Task requirements
The response must consist of the lines below from the one with "- The application" through the one with "- INPUT_VIDEO_FILE : filename of the video", exactly as they appear and with both ends kept.

Exercise inputs

----------

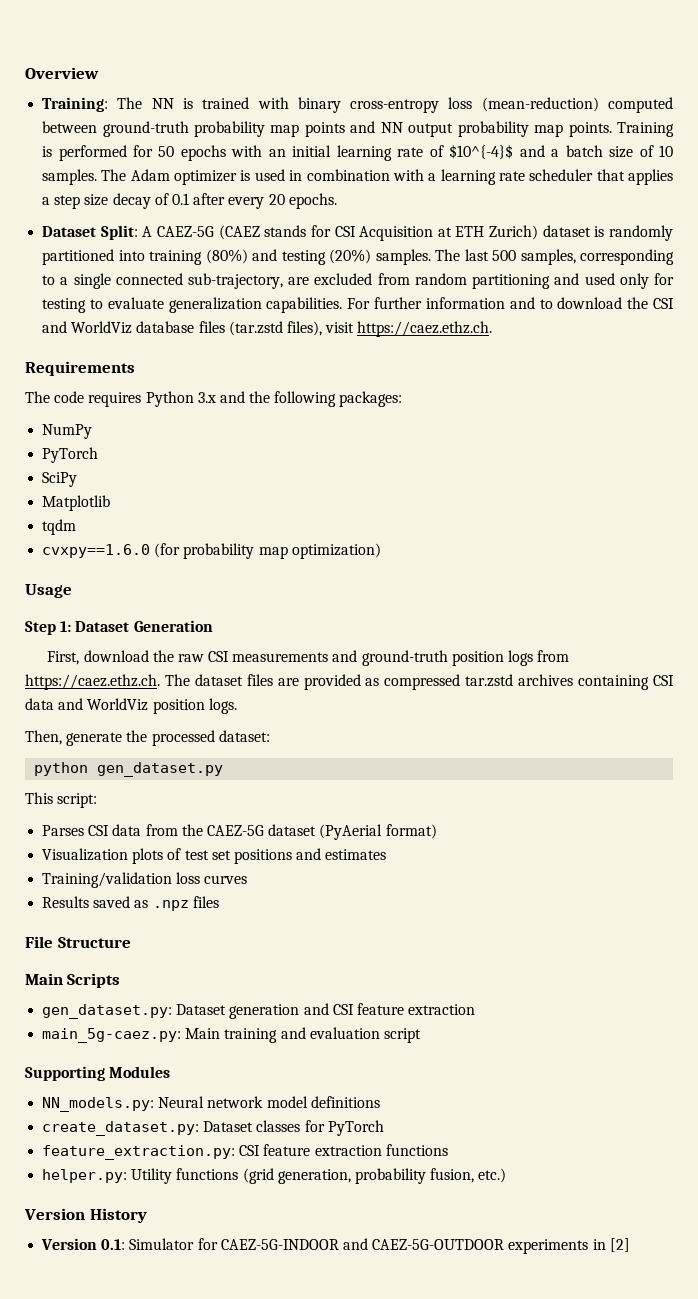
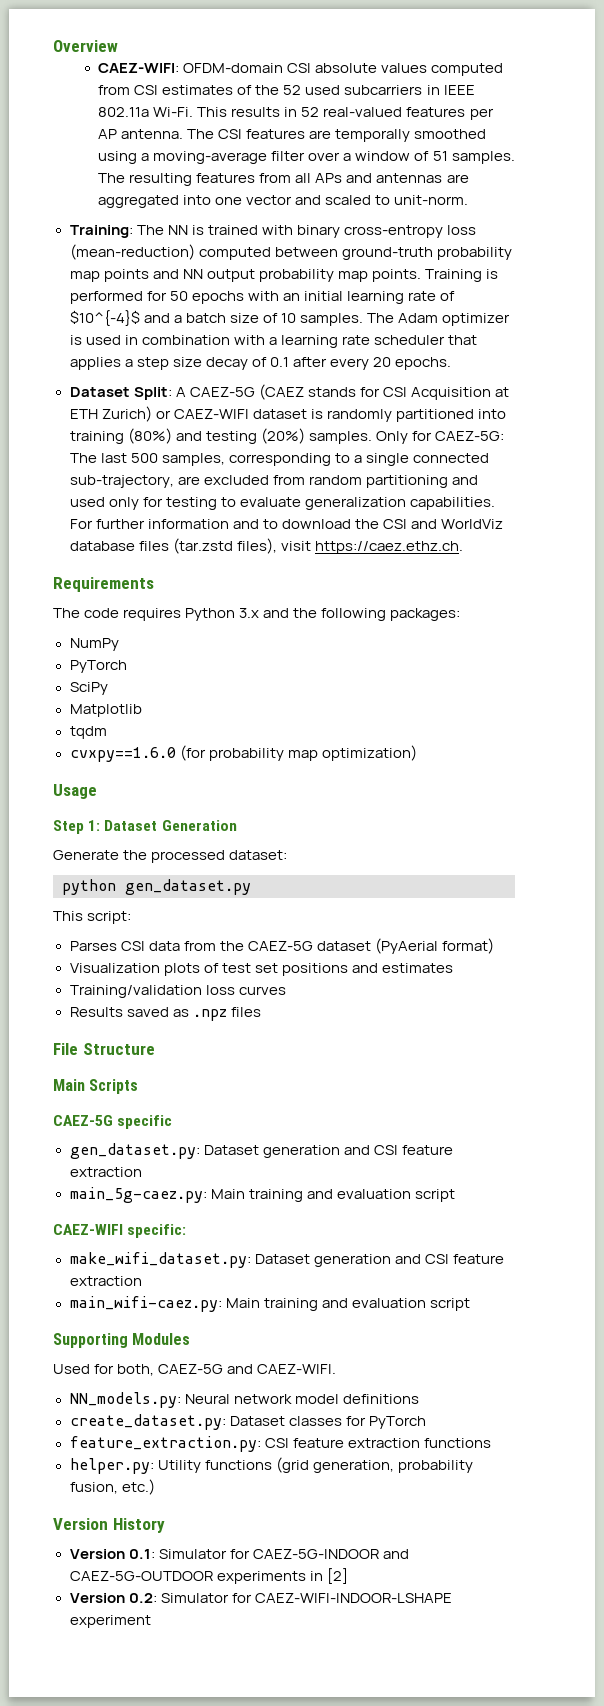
+ CAEZ-WIFI: OFDM-domain CSI absolute values computed from CSI estimates of the 52 used subcarriers in IEEE 802.11a Wi-Fi. This results in 52 real-valued features per AP antenna. The CSI features are temporally smoothed using a moving-average filter over a window of 51 samples. The resulting features from all APs and antennas are aggregated into one vector and scaled to unit-norm.
- Dataset Split: A CAEZ-5G (CAEZ stands for CSI Acquisition at ETH Zurich) dataset is randomly partitioned into training (80%) and testing (20%) samples.
+ Dataset Split: A CAEZ-5G (CAEZ stands for CSI Acquisition at ETH Zurich) or CAEZ-WIFI dataset is randomly partitioned into training (80%) and testing (20%) samples.
- The last 500 samples, corresponding to a single connected sub-trajectory, are excluded from random partitioning and used only for testing to evaluate generalization capabilities.
+ Only for CAEZ-5G: The last 500 samples, corresponding to a single connected sub-trajectory, are excluded from random partitioning and used only for testing to evaluate generalization capabilities.
- First, download the raw CSI measurements and ground-truth position logs from https://caez.ethz.ch. The dataset files are provided as compressed tar.zstd archives containing CSI data and WorldViz position logs.
- Then, generate the processed dataset:
+ Generate the processed dataset:
+ CAEZ-5G specific
+ CAEZ-WIFI specific:
+ make_wifi_dataset.py: Dataset generation and CSI feature extraction
+ main_wifi-caez.py: Main training and evaluation script
  Supporting Modules
+ Used for both, CAEZ-5G and CAEZ-WIFI.
+ Version 0.2: Simulator for CAEZ-WIFI-INDOOR-LSHAPE experiment

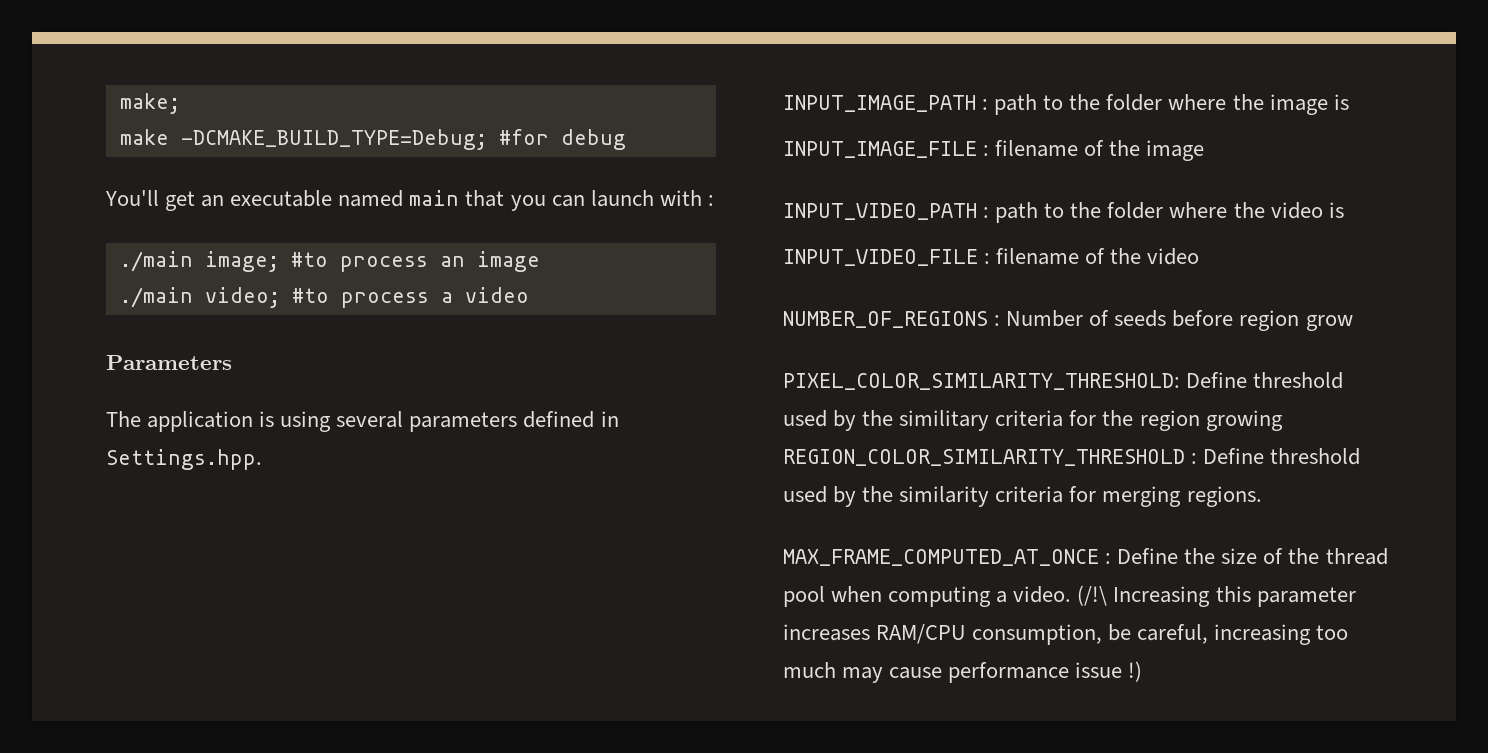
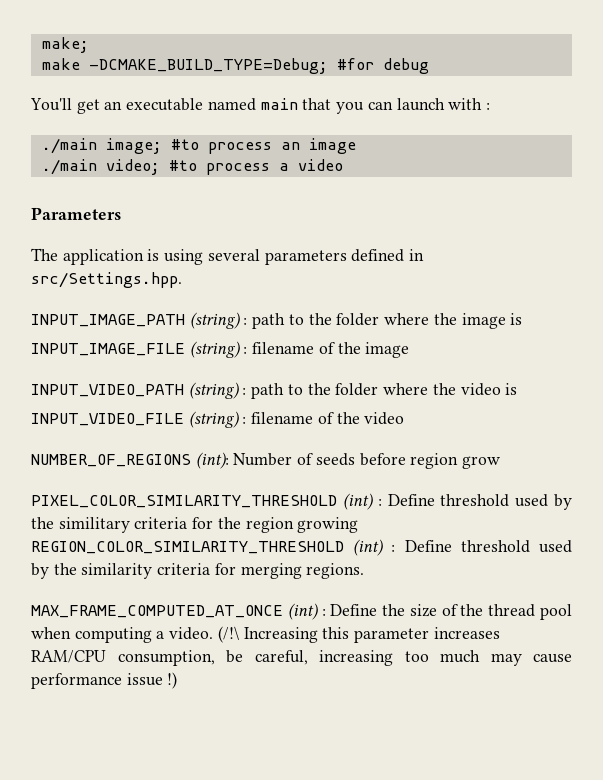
- The application is using several parameters defined in Settings.hpp.
+ The application is using several parameters defined in src/Settings.hpp.
- INPUT_IMAGE_PATH : path to the folder where the image is
+ INPUT_IMAGE_PATH (string) : path to the folder where the image is
- INPUT_IMAGE_FILE : filename of the image
+ INPUT_IMAGE_FILE (string) : filename of the image
- INPUT_VIDEO_PATH : path to the folder where the video is
+ INPUT_VIDEO_PATH (string) : path to the folder where the video is
- INPUT_VIDEO_FILE : filename of the video
+ INPUT_VIDEO_FILE (string) : filename of the video
- NUMBER_OF_REGIONS : Number of seeds before region grow
+ NUMBER_OF_REGIONS (int): Number of seeds before region grow
- PIXEL_COLOR_SIMILARITY_THRESHOLD: Define threshold used by the similitary criteria for the region growing REGION_COLOR_SIMILARITY_THRESHOLD : Define threshold used by the similarity criteria for merging regions.
+ PIXEL_COLOR_SIMILARITY_THRESHOLD (int) : Define threshold used by the similitary criteria for the region growing REGION_COLOR_SIMILARITY_THRESHOLD (int) : Define threshold used by the similarity criteria for merging regions.
- MAX_FRAME_COMPUTED_AT_ONCE : Define the size of the thread pool when computing a video.
+ MAX_FRAME_COMPUTED_AT_ONCE (int) : Define the size of the thread pool when computing a video.

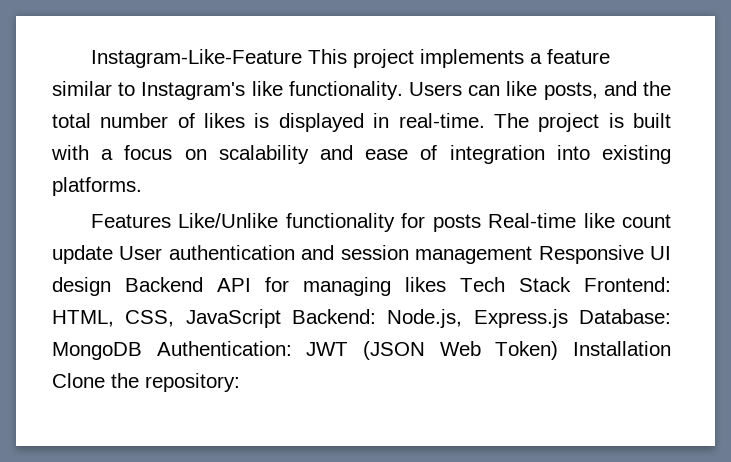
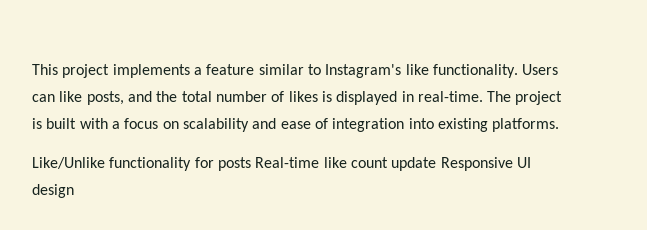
- Instagram-Like-Feature This project implements a feature similar to Instagram's like functionality.
+ This project implements a feature similar to Instagram's like functionality.
- Features Like/Unlike functionality for posts Real-time like count update User authentication and session management Responsive UI design Backend API for managing likes Tech Stack Frontend: HTML, CSS, JavaScript Backend: Node.js, Express.js Database: MongoDB Authentication: JWT (JSON Web Token) Installation Clone the repository:
+ Like/Unlike functionality for posts Real-time like count update Responsive UI design

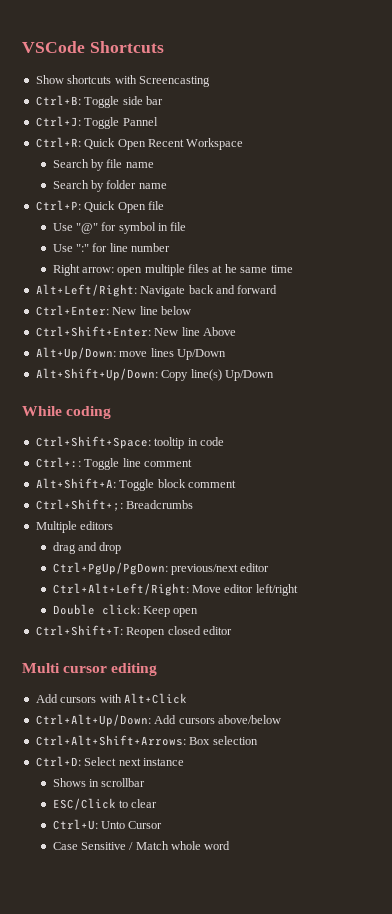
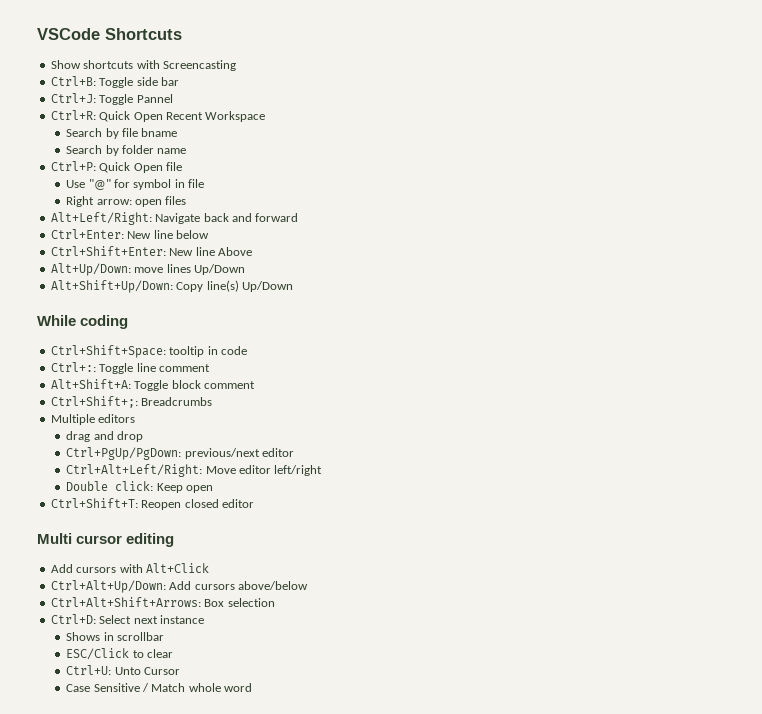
- Search by file name
+ Search by file bname
- Use ":" for line number
- Right arrow: open multiple files at he same time
+ Right arrow: open files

----------

Result of the task
- The application is using several parameters defined in Settings.hpp.
+ The application is using several parameters defined in src/Settings.hpp.
- INPUT_IMAGE_PATH : path to the folder where the image is
+ INPUT_IMAGE_PATH (string) : path to the folder where the image is
- INPUT_IMAGE_FILE : filename of the image
+ INPUT_IMAGE_FILE (string) : filename of the image
- INPUT_VIDEO_PATH : path to the folder where the video is
+ INPUT_VIDEO_PATH (string) : path to the folder where the video is
- INPUT_VIDEO_FILE : filename of the video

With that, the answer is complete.